Actually, pretty much all of the few genes on the human Y chromosome are for the development of the male reproductive system. In fact, during my many genetics classes (and classes that happened to talk about genetics), whenever the Y chromosome was brought up, instructors always commented on how the only genes on it that we know of are associated with generating biological sex. More genes does not equate to significantly different structure, especially considering how redundant they tend to be.
The translocation associated with people more prone to having children with Down Syndrome doesn't physically harm the carrier. Physical location of a gene is practically irrelevant to it's function so long as the start codon and end codon go along for the ride. It isn't as if certain chromosomes behave differently than the others (aside from the X chromosomes in women that are rendered inactive). A gene will have the same function regardless as to where it is in a chromosome, or what chromosome it is on unless it is a sex chromosome.
There is literally no other reason a chromosome would have the remnants of a second centromere and telomeres in its center unless it was the result of two chromosomes getting stuck together. The limited function telomeres have only works if they are at the very ends; they exist as disposable segments that shorted every time our linear DNA replicates thanks to imperfection in replicating the lagging strand.

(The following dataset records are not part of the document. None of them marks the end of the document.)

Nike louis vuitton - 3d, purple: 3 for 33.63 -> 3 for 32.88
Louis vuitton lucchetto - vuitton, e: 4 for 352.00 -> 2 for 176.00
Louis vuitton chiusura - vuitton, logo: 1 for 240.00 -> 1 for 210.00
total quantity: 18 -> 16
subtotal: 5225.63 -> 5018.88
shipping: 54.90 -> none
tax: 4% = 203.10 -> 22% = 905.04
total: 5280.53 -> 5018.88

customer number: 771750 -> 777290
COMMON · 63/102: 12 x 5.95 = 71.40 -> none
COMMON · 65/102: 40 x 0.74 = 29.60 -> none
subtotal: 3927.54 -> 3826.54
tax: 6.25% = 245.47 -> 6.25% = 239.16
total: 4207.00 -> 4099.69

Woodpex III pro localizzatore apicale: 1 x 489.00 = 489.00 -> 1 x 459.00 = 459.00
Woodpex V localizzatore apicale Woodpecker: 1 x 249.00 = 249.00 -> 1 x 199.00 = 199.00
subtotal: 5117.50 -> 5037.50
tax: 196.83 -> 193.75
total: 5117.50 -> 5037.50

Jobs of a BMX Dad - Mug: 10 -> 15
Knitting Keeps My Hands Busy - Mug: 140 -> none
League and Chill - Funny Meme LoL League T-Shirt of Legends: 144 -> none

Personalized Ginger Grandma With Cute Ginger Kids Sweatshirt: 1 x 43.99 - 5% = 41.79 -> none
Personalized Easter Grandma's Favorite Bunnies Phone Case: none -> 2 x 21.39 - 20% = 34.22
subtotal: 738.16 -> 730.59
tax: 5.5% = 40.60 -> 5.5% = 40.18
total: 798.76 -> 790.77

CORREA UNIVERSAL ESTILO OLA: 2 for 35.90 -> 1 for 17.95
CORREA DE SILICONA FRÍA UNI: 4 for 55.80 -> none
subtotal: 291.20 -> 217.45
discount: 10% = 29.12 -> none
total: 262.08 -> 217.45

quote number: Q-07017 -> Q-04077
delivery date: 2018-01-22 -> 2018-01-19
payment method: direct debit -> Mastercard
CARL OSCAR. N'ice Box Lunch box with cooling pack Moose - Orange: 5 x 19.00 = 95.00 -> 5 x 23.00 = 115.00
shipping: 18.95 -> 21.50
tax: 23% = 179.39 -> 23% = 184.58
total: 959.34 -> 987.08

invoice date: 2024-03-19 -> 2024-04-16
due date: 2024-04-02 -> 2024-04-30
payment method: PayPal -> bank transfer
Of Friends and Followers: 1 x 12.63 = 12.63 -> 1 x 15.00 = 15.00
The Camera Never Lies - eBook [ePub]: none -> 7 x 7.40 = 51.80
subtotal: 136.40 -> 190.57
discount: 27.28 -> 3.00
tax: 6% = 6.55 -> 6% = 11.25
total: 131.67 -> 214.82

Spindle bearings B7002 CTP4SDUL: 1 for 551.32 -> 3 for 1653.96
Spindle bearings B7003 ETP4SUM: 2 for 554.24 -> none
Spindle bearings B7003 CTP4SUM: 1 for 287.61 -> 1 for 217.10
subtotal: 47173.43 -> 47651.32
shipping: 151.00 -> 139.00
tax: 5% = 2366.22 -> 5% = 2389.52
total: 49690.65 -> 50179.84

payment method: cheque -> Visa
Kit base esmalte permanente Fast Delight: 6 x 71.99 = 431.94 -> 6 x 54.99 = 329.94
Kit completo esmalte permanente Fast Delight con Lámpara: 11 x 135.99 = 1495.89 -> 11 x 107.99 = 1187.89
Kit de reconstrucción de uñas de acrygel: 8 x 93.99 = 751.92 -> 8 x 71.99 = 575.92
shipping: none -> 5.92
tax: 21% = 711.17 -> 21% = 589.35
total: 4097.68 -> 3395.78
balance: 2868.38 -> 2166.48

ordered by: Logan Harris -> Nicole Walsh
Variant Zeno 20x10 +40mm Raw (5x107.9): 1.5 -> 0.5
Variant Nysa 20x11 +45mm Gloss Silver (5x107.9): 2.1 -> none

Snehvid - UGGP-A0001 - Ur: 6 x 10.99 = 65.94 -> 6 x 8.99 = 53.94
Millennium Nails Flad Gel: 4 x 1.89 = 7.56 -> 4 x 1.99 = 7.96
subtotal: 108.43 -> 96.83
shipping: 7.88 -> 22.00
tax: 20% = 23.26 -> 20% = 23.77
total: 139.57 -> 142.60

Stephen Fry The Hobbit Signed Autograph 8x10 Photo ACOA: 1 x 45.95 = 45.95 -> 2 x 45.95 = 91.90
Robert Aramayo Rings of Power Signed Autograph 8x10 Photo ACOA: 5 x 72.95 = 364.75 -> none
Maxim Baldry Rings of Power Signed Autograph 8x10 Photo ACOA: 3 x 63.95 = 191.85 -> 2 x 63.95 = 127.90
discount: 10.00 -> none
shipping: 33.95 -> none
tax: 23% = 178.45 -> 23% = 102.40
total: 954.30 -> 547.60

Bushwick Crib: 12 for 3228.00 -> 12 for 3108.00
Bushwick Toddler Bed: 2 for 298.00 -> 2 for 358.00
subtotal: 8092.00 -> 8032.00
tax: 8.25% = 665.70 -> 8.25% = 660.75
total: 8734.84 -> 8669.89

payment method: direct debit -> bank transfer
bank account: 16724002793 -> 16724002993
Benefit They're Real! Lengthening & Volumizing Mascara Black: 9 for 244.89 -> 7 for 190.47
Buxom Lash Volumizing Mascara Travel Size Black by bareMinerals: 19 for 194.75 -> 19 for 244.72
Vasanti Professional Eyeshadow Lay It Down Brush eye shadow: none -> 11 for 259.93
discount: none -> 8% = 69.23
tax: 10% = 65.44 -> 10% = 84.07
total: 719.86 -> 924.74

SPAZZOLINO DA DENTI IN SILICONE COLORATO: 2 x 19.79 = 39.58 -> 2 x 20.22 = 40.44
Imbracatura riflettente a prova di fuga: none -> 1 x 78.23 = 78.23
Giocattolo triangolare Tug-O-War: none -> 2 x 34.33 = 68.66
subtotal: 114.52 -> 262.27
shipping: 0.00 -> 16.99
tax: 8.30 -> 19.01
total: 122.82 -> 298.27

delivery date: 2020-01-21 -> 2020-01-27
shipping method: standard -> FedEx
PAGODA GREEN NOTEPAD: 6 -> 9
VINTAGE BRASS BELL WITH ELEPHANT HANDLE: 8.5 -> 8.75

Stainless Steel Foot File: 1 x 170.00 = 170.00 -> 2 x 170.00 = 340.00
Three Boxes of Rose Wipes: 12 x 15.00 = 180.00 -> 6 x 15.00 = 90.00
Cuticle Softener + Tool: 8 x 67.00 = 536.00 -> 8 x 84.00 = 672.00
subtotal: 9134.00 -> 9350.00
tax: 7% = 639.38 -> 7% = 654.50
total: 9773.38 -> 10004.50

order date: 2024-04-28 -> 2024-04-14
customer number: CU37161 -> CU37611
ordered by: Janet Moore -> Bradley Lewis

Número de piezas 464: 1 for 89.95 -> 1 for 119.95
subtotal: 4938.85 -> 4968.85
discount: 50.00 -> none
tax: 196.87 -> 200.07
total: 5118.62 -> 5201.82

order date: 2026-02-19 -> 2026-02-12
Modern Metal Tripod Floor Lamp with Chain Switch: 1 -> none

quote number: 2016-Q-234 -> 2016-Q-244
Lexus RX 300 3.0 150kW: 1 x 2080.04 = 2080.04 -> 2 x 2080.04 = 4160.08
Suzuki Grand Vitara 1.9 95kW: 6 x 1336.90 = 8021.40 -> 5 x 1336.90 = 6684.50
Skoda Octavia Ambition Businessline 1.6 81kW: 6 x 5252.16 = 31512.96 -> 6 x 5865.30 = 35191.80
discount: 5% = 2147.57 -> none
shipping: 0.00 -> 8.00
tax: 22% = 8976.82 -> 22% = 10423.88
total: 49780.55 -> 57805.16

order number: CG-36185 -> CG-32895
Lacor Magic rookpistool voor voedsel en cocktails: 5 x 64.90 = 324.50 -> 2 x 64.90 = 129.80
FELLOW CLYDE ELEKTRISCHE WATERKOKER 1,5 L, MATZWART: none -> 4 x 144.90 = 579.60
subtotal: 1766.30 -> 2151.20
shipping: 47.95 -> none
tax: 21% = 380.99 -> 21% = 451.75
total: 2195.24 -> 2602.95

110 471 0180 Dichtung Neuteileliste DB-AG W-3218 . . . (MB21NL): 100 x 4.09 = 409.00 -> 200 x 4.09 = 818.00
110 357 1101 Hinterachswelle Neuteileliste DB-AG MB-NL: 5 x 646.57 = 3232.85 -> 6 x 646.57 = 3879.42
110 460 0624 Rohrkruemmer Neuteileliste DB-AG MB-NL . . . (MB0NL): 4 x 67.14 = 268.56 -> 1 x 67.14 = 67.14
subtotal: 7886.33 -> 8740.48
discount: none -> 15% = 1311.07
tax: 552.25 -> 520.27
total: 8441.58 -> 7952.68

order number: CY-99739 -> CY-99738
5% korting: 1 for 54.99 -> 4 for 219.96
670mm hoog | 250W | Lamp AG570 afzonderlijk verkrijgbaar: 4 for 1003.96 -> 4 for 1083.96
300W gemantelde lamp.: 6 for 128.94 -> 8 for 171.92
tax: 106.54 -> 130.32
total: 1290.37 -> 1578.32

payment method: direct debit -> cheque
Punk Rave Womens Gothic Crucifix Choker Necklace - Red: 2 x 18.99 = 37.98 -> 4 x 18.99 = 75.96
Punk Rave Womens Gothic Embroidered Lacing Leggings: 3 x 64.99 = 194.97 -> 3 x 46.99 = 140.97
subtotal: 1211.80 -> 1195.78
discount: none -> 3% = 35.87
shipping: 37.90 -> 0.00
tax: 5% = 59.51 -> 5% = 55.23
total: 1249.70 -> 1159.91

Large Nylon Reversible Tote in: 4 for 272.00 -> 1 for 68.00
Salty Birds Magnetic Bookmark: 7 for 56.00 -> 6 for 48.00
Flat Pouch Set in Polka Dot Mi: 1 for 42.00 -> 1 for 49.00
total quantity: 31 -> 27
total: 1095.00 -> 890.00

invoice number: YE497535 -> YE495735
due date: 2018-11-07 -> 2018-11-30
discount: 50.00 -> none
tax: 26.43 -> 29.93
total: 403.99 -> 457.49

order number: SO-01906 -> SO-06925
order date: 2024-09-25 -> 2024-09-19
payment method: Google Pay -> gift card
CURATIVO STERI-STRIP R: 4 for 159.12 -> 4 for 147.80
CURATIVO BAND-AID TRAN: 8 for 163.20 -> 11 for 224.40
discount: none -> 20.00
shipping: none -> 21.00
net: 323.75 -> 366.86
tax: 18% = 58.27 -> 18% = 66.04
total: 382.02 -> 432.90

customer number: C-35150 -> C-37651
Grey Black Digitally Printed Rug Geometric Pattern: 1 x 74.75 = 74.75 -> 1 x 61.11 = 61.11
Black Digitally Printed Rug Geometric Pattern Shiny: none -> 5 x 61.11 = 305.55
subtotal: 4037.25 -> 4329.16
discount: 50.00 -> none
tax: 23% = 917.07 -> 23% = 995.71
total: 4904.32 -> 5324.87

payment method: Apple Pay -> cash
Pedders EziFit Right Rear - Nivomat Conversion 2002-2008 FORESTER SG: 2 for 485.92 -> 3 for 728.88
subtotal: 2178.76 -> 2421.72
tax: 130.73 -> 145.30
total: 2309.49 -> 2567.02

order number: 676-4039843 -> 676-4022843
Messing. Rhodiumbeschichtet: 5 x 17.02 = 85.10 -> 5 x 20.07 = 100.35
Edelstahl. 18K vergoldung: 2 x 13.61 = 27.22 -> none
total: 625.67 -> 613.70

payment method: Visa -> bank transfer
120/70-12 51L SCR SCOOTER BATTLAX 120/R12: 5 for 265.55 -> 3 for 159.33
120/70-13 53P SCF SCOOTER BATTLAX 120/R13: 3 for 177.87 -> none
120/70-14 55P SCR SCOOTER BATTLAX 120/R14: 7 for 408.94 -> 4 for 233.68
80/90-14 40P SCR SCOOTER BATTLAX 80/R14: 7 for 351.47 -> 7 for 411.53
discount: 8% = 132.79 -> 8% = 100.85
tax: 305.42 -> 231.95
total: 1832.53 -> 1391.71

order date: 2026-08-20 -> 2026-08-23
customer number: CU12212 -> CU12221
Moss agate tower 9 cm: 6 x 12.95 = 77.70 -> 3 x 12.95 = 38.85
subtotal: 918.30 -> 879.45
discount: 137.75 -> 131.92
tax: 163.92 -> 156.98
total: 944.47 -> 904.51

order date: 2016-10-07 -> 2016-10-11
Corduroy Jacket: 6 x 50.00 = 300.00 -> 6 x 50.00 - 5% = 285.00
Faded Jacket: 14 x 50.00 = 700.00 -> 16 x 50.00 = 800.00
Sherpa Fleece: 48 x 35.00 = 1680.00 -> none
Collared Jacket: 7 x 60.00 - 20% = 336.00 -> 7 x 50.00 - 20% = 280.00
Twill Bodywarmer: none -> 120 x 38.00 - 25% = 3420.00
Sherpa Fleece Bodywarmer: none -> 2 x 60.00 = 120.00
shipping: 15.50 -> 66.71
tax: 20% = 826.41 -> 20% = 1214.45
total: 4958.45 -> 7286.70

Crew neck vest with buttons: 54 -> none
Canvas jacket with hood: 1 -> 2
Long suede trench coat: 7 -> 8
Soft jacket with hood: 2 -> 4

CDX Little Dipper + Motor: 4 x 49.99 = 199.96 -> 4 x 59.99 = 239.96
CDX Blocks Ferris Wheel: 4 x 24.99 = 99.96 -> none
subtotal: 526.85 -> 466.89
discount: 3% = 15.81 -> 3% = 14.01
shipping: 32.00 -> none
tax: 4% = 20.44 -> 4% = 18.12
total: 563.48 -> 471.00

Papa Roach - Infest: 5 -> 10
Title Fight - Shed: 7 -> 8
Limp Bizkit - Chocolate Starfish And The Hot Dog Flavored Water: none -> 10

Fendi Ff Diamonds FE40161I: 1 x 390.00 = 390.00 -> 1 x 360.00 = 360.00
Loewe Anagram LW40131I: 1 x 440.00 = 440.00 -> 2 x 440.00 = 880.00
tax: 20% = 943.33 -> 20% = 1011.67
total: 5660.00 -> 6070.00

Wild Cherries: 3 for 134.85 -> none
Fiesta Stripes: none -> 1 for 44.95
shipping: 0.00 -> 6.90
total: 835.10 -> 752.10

That's a fair enough outlook, but I ask that you read more about chromosome 2 and why people think it is the result of two chromosomes merging. It's like looking at two different colored Lego blocks stuck together.
Just something to note as far as the genetic differences between, say, chimpanzees and humans, we don't determine which had the mutation just by comparing the two, but by comparing all modern apes. If there is a gene or genetic quirk found in only one ape species, it makes far more sense for a mutation to have occurred somewhere down the line in the ancestors exclusive to that species than it does for similar or identical mutations to have occurred in all the others. As a person that finds some validity in evolution, you must agree that much makes sense. Because only humans and no other modern apes have that strange chromosome that physically is two smaller ones stuck together, it makes a whole lot more sense for that to have been a fusion that occurred in human ancestors and not in the ancestors of other living apes than it does for there to have been some sort of split in all of their ancestors. Especially considering the fact that a lot of those apes are not very close genetically compared to, say, between humans and chimpanzees.
Also, if ancestry is shared, how else to explain the genetic differences than mutation?
Chromosome 2 has structures that ONLY make sense if it was once two separate chromosomes.
Sure, but if you have doubts, be sure to read up on the material in question as best as you can.